Top of Supplied information

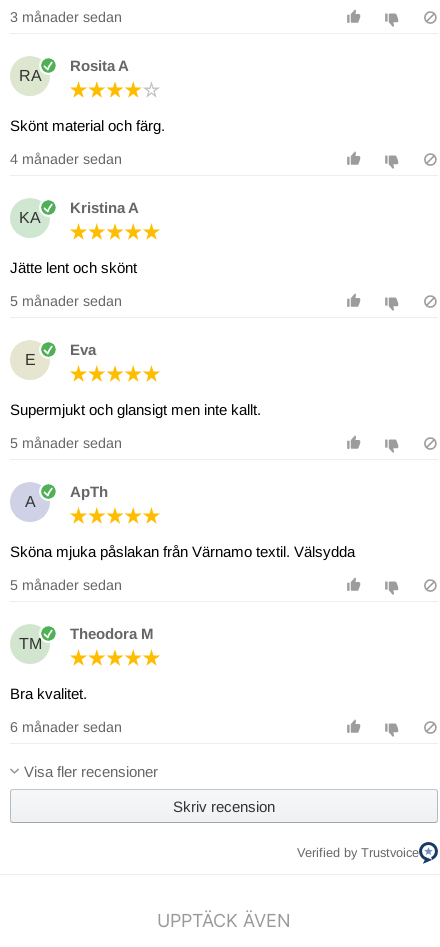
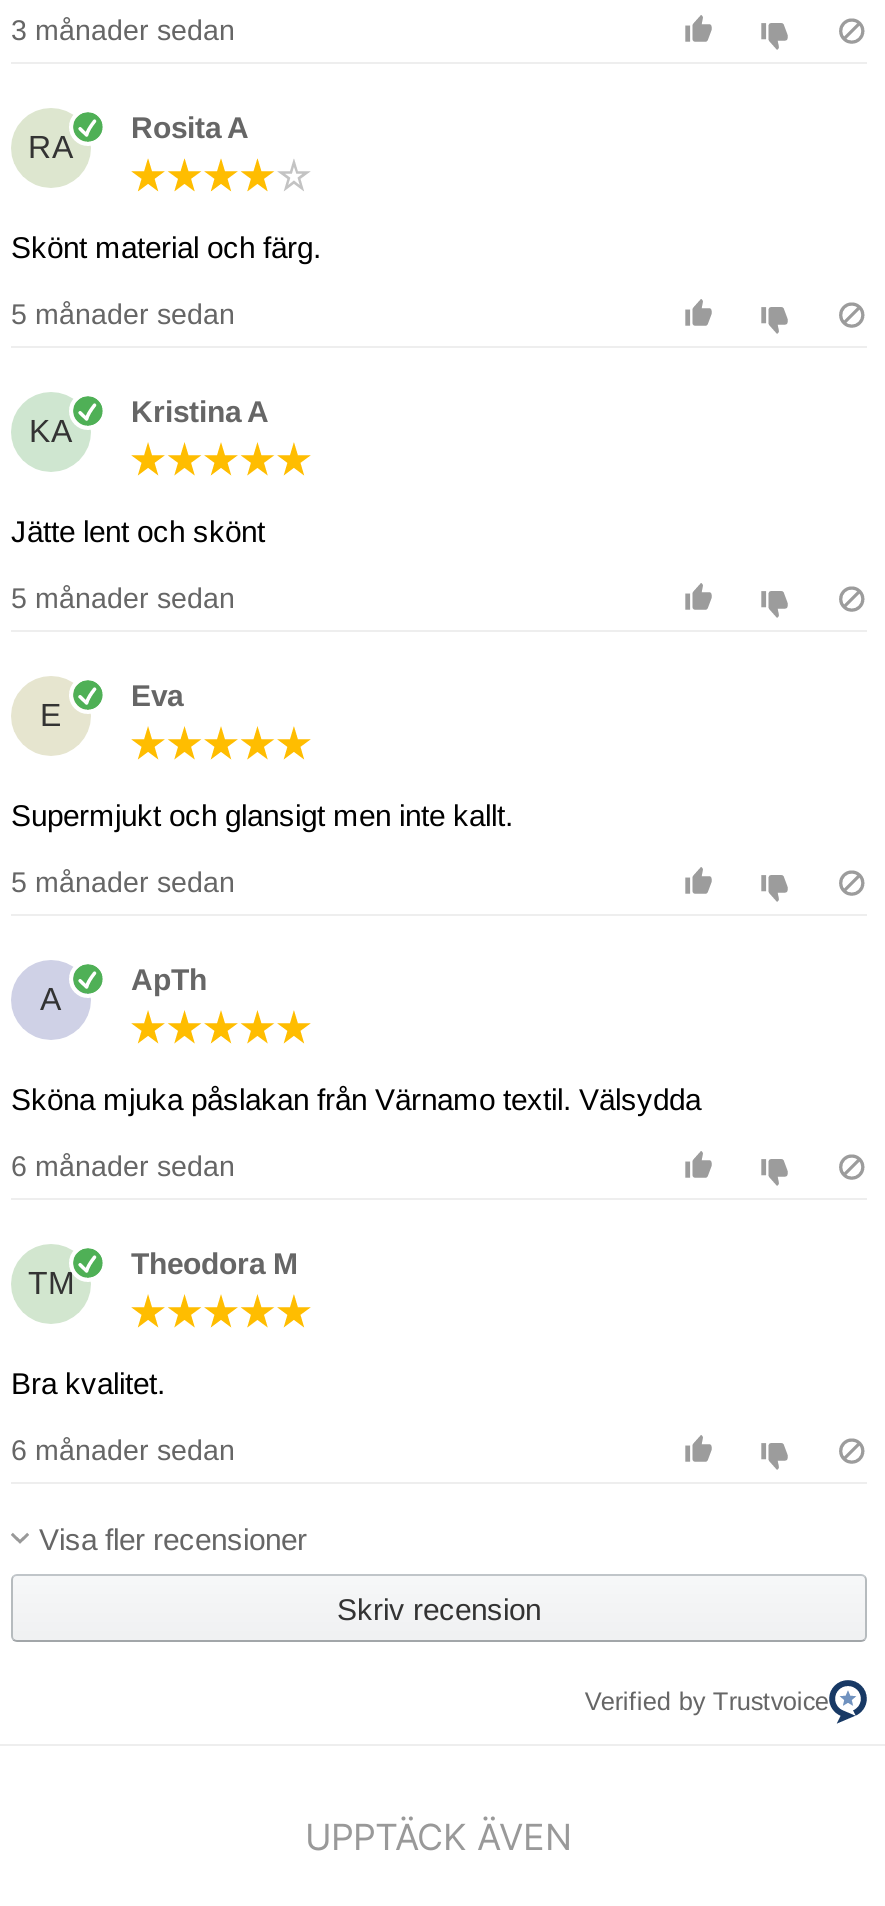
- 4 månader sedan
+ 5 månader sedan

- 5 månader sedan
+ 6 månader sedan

Bottom of Supplied information
Top of Supplied information

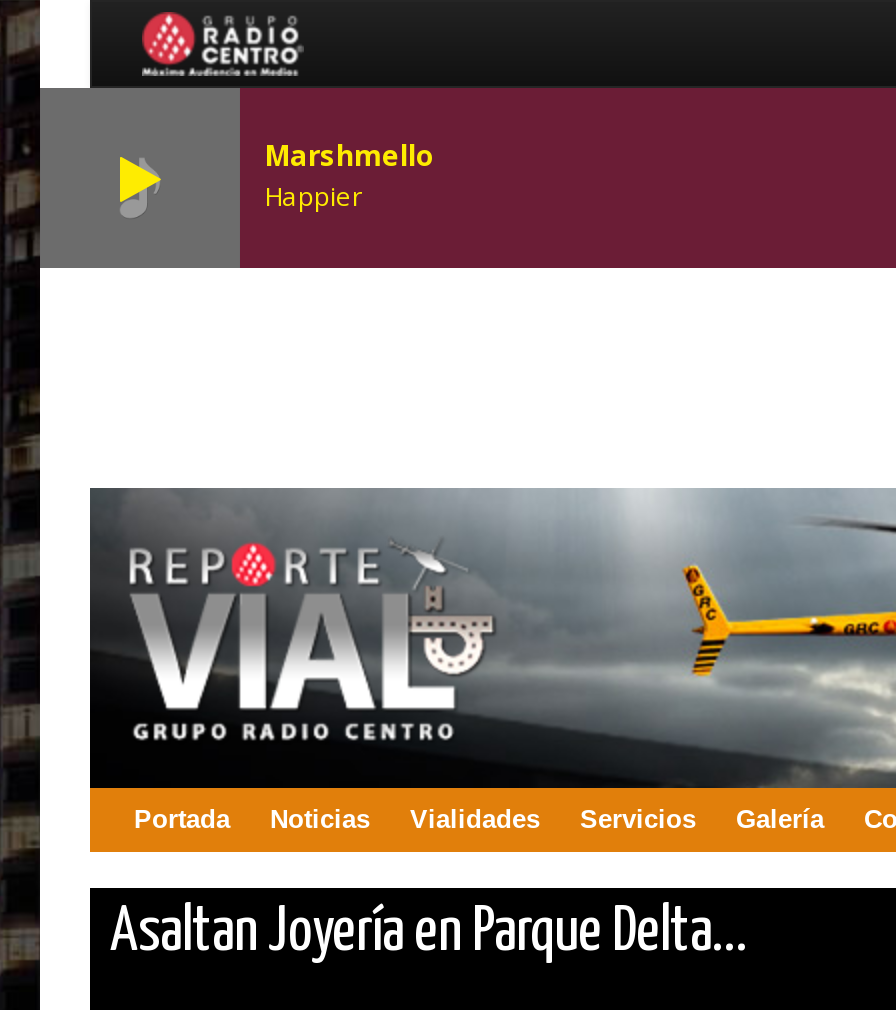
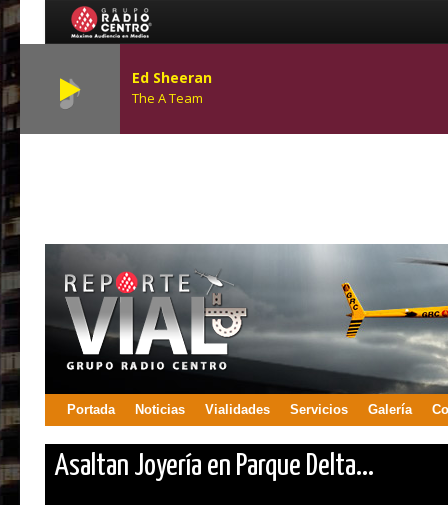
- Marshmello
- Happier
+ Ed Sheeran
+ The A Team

Bottom of Supplied information
Top of Supplied information

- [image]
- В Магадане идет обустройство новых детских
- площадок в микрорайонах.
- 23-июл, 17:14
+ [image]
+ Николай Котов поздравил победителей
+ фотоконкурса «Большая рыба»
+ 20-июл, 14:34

Bottom of Supplied information

* [Work required] Filter the entries above and copy only the lines that hold "sedan".

* [Solution to this problem]
- 4 månader sedan
+ 5 månader sedan
- 5 månader sedan
+ 6 månader sedan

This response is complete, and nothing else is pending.